Considered among the cream of the altcoin crop, the two tokens are redder than most of their Big Ten cohorts on a weekly basis.
The relative performance rut is happening even as U.S.-listed ETFs connected with XRP and Solana have recorded several consecutive weeks of net cumulative inflows. And yet the tokens appear saggy.
Consider that Ethereum, second-largest digital asset, has shed 3% since last Tuesday. Solana’s native SOL lost 4% in that span. XRP got gouged by 8%. By contrast, biggest-coin-of-all Bitcoin has ceased sliding by way of a perfectly bland 0.0% return on the week, as of Tuesday at 8:55 a.m. (EST).
What's next
Mammoth Structural Issue Under Scrutiny
Everybody’s talking at us but we can’t hear a word they’re saying — where are these catalysts? And, if they do exist, can they lead to a year-end crypto rally?
One week from tomorrow, the Federal Reserve very likely could play Santa Claus and announce an interest rate cut. Markets are pricing in a mere 12% chance that the Fed does not cut.
Some traders are increasingly focused on a separate structural issue: MSCI’s pending decision whether its indices should exclude companies whose balance sheets are heavily concentrated in Bitcoin, CoinDesk said. The issue impacts a slew of companies, including Strategy, Marathon, Riot, Metaplanet, and American Bitcoin. Collectively, Michael Saylor’s Strategy, alongside what amounts to a still-growing cadre of unapologetic copycats, together hold more than $137B BTC, or about 5% of all existing coins.
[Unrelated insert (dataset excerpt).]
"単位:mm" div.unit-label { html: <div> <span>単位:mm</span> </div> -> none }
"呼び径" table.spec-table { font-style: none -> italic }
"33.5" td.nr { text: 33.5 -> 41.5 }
What the market seemed to be doing yesterday — as BTC tumbled to $83K — was perhaps pricing in the possibility of forced dumping on the part of MSCI index funds, were it to be the case that any of these BTC-centric companies wind up getting reclassified and shown the door.
“Any rule change automatically triggers a review of the index funds' holdings,” Farzam Ehsani, CEO of crypto exchange VALR, told CoinDesk, “potentially leading to forced sell-offs of these [BTC-related] companies’ shares.”